A new breed of parties that are skeptical about European Union integration or openly hostile to immigration stormed onto the political map, rattling the continent’s mainstream parties in the world’s second biggest election.

Exit polls and early results in Sunday’s EU parliamentary election gave the anti-establishment parties broad gains in many of the EU’s 28 countries and wins in a few. While the new EU parliament will still be led by the pro-Europe Christian Democrats and Social Democrats, the rise of the populist parties is bound to trip up the slow but determined effort to create a unified super state.

Among the main EU economies, France’s Front National – with an anti-immigrant and anti-EU stance – and Britain’s UK Independence Party (UKIP), which wants to pull Britain out of the EU, emerged as the big winners.

The Front National placed first with a forecast 25 per cent of the French national vote. That put it well ahead of both the centre-right UMP Party, led by former president Nicolas Sarkozy, and the ruling Socialist party of President François Hollande. At last count, the Socialists were running a humiliating third.

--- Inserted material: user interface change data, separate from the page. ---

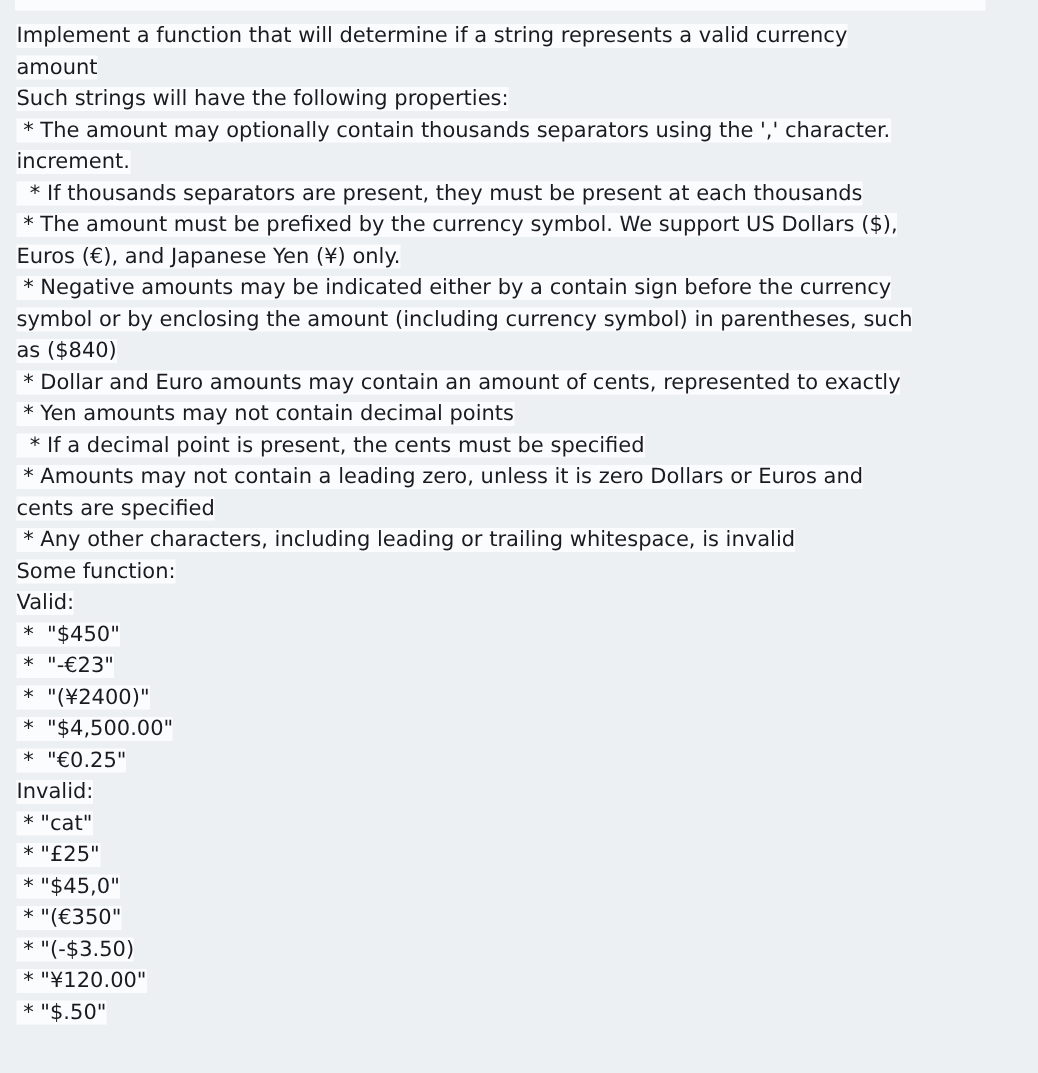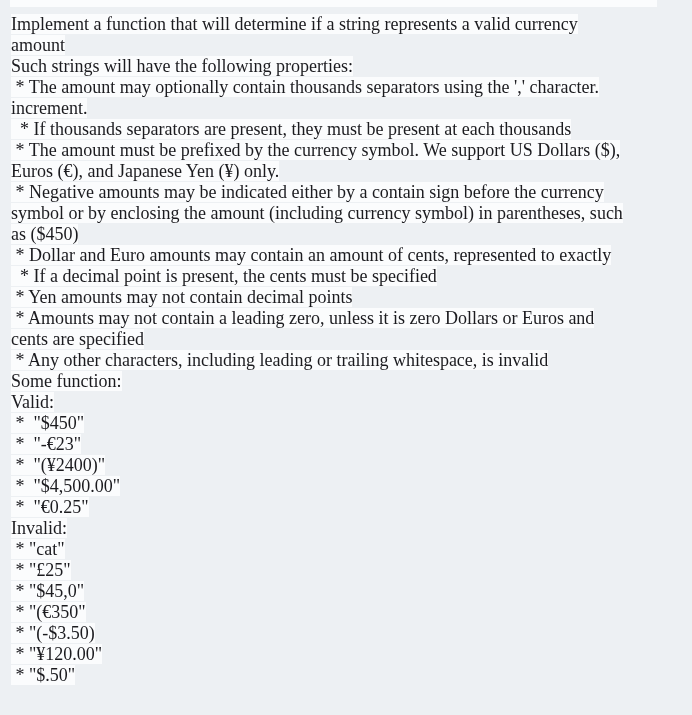--- a/index.html
+++ b/index.html
@@ -37,10 +37,9 @@
   .line {
     height: 21px;
     line-height: 21px;
-    font-size: 18px;
+    font-size: 14px;
     letter-spacing: 0px;
     color: var(--text-color, #1b1b1f);
-    font-family: Liberation Serif, serif;
   }
   .line .hl {
     background: var(--hl-bg, #fbfcfd);

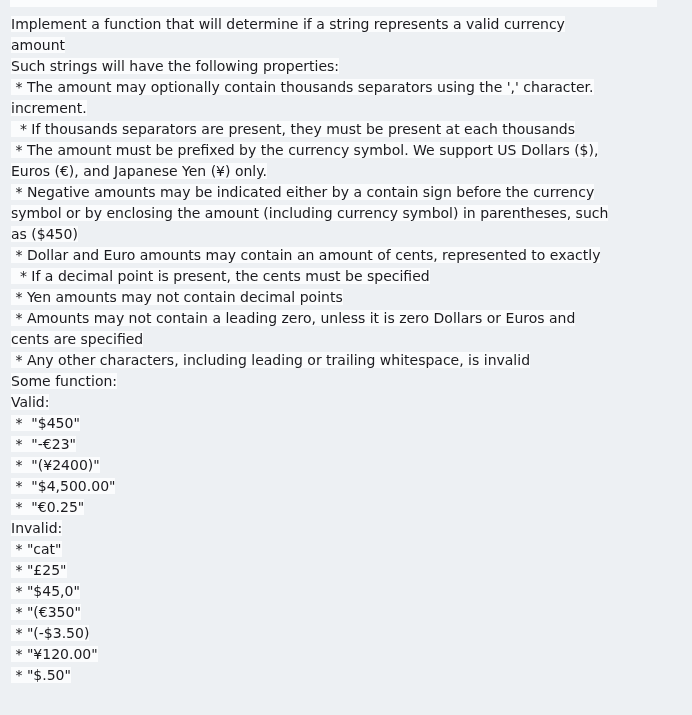--- a/index.html
+++ b/index.html
@@ -74,7 +74,7 @@
 
       <div class="line"><span class="hl">symbol or by enclosing the amount (including currency symbol) in parentheses, such</span></div>
 
-      <div class="line"><span class="hl">as ($450)</span></div>
+      <div class="line"><span class="hl">as ($840)</span></div>
 
       <div class="line"><span class="hl"> * Dollar and Euro amounts may contain an amount of cents, represented to exactly</span></div>
 

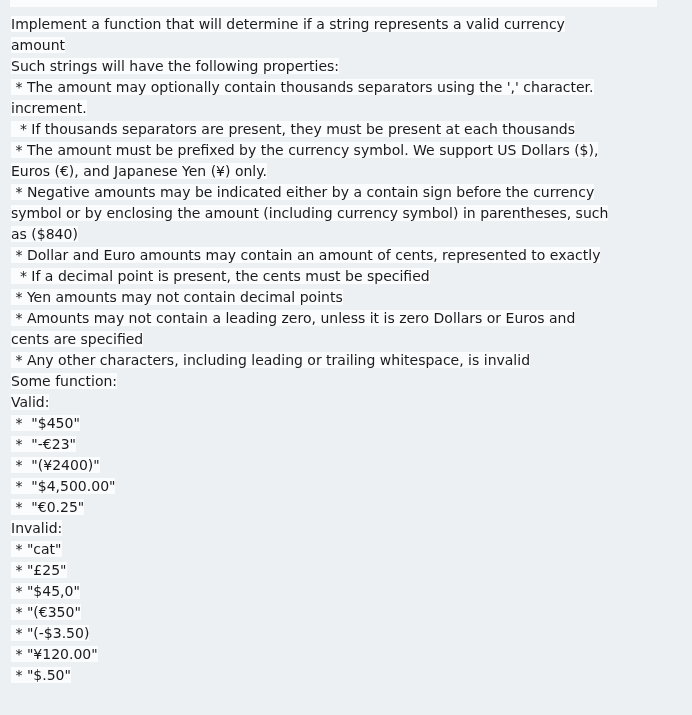--- a/index.html
+++ b/index.html
@@ -79,9 +79,9 @@
       <div class="line"><span class="hl"> * Dollar and Euro amounts may contain an amount of cents, represented to exactly</span></div>
 
 
+      <div class="line"><span class="hl"> * Yen amounts may not contain decimal points</span></div>
+
       <div class="line"><span class="hl">  * If a decimal point is present, the cents must be specified</span></div>
-
-      <div class="line"><span class="hl"> * Yen amounts may not contain decimal points</span></div>
 
       <div class="line"><span class="hl"> * Amounts may not contain a leading zero, unless it is zero Dollars or Euros and</span></div>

The Front National’s surging popularity came as a surprise to France’s mainstream parties and to those elsewhere in the EU, where resentment against the EU’s expanding powers is growing. French Prime Minister Manuel Valls called the Front National’s victory “a shock, an earthquake that all Europe’s leadership must respond to.”

Front National Leader Marine Le Pen, who is the daughter of the xenophobic party founder Jean-Marie Le Pen, said her victory had opened a new front against the EU, which, she argued, has robbed member countries of their sovereignty. “What has happened tonight is a massive rejection of the EU,” she said as the exit polls rolled in.

In Britain, UKIP was on course to win, displacing Prime Minister David Cameron’s Conservatives and burying their coalition party, the Liberal Democrats.

In Denmark, the nationalist anti-immigrant Danish People’s party placed first.

In Austria, the far-right Freedom Party could not beat the ruling conservatives, but took an impressive 20 per cent of the vote, according to projections.

But the Euro-skeptic parties suffered some disappointments too.

Italy’s Five Star Movement, which was the continent’s biggest Euro-skeptic party before the election, took less than 25 per cent of the vote, according to exit polls, well less than the ruling centre-left party of Prime Minister Matteo Renzi. The strong showing by Mr. Renzi’s Democratic Party came as a blow to Five Star leader Beppe Grillo, a former comedian, who had boldly predicted his anti-establishment, anti-corruption party would sweep the elections, allowing it to force a referendum on Italy’s use of the euro.

In Germany, Chancellor Angela Merkel’s centre-right Christian Democrats easily placed first, as expected, but Euro-skeptic parties did manage to make gains in what is traditionally the most pro-Europe country.

Alternative for Germany, a new party that advocates the dismantling of the euro but wants Germany to stay in the EU, was on course to win 7 per cent of the vote. That would be enough to give it seven seats in the 751-seat parliament.

Supporters gave a deafening cheer Sunday night when they learned the party would enter parliament for the first time. “We’re very happy,” party leader Bernd Lucke, an economist, said at a celebration in a downtown Berlin hotel. “We want to put Europe on a different track, one that respects the sovereignty of the member countries.”

Greece was also poised to endorse a party that has been critical of the EU’s rising powers and the austerity programs imposed on the weakest countries. Greek state TV said the far-left Syriza party was leading with as much as 30 per cent of the vote, with the ruling, pro-austerity New Democracy party placing second with between 23 per cent and 27 per cent.

The ruling coalition has a mere two-seat majority in the Greek parliament. Some commentators think Syriza’s first-place showing will be enough to spell the end of Prime Minister Antonis Samaras’s government, triggering a snap election. But George Tzogopoulos, a research analyst at the Hellenic Foundation for European and Foreign Policy, said Syriza’s victory was not quite big enough to topple the government. “Yes it was a victory, but it was not an impressive victory,” he said. “It shows that Greeks are more or less divided in pro-austerity and anti-austerity groups.”

The shock in Greece was the rise of the neo-Nazi Golden Dawn party, which received up to 10 per cent of the vote, placing it third overall in Greece and giving it seats in the EU parliament for the first time. The party denies it is influenced by Nazi ideology, but is vehemently anti-immigrant and has been associated with violent acts. Some of its leaders were arrested last year and charged with being part of a criminal organization.